Top of INFORMATION PROVIDED

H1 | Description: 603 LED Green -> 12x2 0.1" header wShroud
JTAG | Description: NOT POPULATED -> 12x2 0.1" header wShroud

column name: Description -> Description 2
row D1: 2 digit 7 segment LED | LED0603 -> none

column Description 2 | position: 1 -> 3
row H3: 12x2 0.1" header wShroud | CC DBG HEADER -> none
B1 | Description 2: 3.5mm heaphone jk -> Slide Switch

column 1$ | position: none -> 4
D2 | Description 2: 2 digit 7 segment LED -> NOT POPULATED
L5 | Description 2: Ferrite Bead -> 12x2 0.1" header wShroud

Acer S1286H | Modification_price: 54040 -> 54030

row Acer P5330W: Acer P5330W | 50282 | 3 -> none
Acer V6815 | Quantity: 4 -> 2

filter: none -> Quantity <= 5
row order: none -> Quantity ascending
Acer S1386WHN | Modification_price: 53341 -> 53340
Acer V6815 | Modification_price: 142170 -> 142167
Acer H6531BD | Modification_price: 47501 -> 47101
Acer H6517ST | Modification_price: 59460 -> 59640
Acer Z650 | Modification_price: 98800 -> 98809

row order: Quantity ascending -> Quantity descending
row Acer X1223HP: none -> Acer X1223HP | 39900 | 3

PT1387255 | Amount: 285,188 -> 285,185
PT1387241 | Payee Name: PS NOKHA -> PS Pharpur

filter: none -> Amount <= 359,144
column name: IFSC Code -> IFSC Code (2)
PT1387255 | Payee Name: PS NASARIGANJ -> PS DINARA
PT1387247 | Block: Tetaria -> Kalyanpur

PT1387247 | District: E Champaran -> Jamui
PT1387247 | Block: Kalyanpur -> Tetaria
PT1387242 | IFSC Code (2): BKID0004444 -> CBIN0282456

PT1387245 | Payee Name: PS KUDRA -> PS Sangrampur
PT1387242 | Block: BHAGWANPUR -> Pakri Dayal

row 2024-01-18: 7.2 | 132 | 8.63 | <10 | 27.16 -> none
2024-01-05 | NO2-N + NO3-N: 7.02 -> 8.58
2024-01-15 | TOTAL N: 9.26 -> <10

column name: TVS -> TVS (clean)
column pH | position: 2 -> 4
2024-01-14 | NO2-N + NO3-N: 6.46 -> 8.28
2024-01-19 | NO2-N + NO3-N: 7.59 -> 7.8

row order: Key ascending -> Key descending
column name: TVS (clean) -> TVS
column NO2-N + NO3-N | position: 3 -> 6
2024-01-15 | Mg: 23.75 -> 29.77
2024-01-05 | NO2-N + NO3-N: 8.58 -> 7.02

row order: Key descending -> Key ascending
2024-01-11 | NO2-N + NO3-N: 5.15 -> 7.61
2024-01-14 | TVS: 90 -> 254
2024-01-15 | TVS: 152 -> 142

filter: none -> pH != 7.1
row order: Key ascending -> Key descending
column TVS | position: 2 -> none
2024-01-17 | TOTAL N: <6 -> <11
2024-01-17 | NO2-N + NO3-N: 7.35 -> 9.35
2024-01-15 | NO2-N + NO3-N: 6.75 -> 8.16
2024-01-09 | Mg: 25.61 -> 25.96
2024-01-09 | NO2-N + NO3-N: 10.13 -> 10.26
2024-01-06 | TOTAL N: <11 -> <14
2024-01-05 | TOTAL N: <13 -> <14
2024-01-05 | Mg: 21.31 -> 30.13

Bottom of INFORMATION PROVIDED

What lines in the listing above hold the string "TOTAL"? List them.

2024-01-15 | TOTAL N: 9.26 -> <10
2024-01-17 | TOTAL N: <6 -> <11
2024-01-06 | TOTAL N: <11 -> <14
2024-01-05 | TOTAL N: <13 -> <14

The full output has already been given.